The lawsuit, initiated by Iraq’s Oil Ministry, argues that any energy agreements involving Iraqi resources must be conducted with Baghdad’s inclusion. The ministry stated that the deals are “null and void” without central government authorization.
The energy deal in question was signed last week during Kurdish Prime Minister Masrour Barzani’s visit to Washington. It involves U.S.-based energy firms HKN Energy and WesternZagros and is reportedly worth over $100 billion.

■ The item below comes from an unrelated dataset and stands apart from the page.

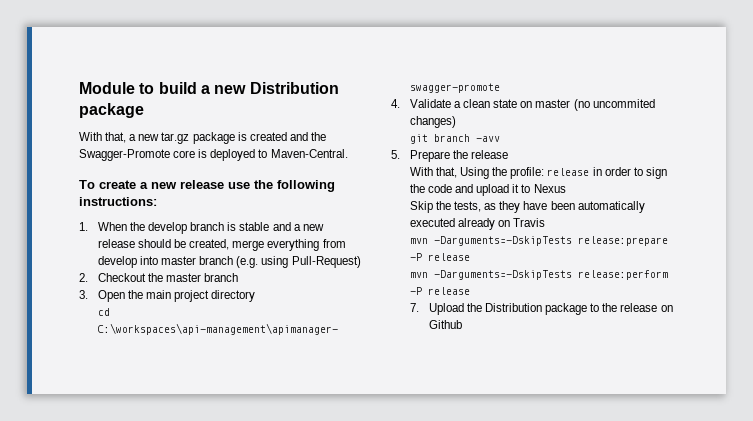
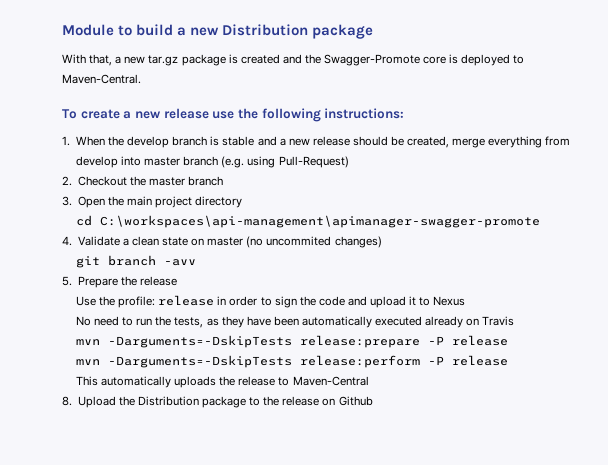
[409,167,490,179] With that, Using -> [75,296,96,306] Use
[409,201,433,213] Skip -> [75,316,153,326] No need to run
[409,303,419,312] 7. -> [75,376,369,388] [62,396,72,406] This automatically uploads the release to Maven-Central // 8.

At the center of the dispute is the Iraq–Turkey Oil Pipeline, which has remained shut since March 2023 due to ongoing disagreements between Baghdad and Erbil. Baghdad has long argued that the Kurdish region does not have the legal authority to export oil independently. A Paris-based arbitration court previously ruled in Baghdad’s favor, stating that the KRG cannot conduct oil exports without central government oversight.
However, Kurdish officials maintain that their agreements are based on pre-existing contracts, which they argue remain valid.
Meanwhile, the Iraqi government is also facing increasing pressure from Washington to reduce oil and gas imports from Iran. The Trump administration has revived its “maximum pressure” campaign aimed at cutting off Tehran’s energy exports. This puts Iraq in a delicate position, as it is an ally to both the United States and Iran and remains wary of being drawn into regional tensions.
Despite holding approximately 10% of the world’s proven oil reserves, Iraq remains dependent on energy imports to meet domestic needs.
In a move to boost local energy production, Iraq’s Oil Ministry last week finalized a deal with Chinese firm Geo-Jade Petroleum and the Basra-based Basra Crescent. The agreement aims to significantly increase output at the Tuba oil field—from 20,000 barrels per day to 100,000 barrels per day—and to process 50 million cubic feet of associated gas daily.
The deal also includes plans for new infrastructure projects, including refineries, a petrochemical plant, a fertilizer facility, and both thermal and solar power stations.